• _THE PROBLEM_:
Among the entries below, find the lines with "possible" and copy them.

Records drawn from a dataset
Start of Block

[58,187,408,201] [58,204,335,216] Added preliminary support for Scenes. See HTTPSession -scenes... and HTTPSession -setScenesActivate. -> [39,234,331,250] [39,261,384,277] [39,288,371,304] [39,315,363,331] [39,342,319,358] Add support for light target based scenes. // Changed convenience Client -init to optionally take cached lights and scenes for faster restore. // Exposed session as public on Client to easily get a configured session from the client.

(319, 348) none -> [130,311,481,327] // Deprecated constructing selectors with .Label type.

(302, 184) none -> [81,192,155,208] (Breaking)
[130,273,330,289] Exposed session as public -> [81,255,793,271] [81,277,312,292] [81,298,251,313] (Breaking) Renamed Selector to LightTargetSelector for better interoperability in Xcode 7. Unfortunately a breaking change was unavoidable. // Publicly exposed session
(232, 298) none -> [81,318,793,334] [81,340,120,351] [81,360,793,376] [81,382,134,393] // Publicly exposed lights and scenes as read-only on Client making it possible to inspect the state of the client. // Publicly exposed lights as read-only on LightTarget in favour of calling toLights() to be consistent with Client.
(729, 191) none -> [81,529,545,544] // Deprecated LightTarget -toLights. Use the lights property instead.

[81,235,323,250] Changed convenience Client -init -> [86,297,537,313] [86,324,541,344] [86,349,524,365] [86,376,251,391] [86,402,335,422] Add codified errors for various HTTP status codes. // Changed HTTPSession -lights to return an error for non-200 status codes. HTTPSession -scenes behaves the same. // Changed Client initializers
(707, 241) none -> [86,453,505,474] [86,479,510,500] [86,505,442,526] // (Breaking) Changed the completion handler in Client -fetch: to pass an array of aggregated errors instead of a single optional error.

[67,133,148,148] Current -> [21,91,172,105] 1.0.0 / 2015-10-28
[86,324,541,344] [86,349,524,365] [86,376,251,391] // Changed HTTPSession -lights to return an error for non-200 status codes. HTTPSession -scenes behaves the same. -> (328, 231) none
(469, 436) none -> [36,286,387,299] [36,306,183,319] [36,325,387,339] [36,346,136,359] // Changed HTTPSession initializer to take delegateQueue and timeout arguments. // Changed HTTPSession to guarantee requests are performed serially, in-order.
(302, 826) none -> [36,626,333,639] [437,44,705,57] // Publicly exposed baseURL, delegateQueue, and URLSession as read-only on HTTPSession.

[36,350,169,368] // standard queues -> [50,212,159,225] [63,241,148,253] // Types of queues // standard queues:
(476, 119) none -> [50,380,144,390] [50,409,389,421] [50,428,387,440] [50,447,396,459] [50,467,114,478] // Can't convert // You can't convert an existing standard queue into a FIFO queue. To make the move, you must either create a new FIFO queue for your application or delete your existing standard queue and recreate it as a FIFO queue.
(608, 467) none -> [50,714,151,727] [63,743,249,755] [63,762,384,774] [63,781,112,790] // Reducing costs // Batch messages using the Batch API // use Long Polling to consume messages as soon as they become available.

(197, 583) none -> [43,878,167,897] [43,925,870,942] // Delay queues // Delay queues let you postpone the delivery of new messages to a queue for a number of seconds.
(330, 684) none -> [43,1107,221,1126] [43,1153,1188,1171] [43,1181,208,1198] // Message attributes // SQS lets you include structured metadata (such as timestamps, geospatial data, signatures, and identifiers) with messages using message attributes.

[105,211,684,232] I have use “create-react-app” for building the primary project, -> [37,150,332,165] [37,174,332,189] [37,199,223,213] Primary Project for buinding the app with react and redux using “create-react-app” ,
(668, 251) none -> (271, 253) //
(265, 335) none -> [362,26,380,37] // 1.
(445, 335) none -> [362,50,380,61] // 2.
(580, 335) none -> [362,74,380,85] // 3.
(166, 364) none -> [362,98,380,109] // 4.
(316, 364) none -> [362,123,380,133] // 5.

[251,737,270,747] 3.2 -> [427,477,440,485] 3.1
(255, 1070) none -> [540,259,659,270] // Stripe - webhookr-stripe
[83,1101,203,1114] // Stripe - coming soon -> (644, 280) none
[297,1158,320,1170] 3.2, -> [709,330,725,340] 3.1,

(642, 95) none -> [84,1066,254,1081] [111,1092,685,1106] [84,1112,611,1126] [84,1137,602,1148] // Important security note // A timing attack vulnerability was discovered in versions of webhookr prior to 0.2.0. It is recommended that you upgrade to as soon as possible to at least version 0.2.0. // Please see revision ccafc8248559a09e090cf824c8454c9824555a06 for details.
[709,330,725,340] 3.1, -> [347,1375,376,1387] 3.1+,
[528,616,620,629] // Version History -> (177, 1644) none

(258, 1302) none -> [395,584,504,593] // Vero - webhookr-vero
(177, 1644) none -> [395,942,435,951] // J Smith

End of Block

• _EXERCISE OUTPUT_:
(232, 298) none -> [81,318,793,334] [81,340,120,351] [81,360,793,376] [81,382,134,393] // Publicly exposed lights and scenes as read-only on Client making it possible to inspect the state of the client. // Publicly exposed lights as read-only on LightTarget in favour of calling toLights() to be consistent with Client.
(642, 95) none -> [84,1066,254,1081] [111,1092,685,1106] [84,1112,611,1126] [84,1137,602,1148] // Important security note // A timing attack vulnerability was discovered in versions of webhookr prior to 0.2.0. It is recommended that you upgrade to as soon as possible to at least version 0.2.0. // Please see revision ccafc8248559a09e090cf824c8454c9824555a06 for details.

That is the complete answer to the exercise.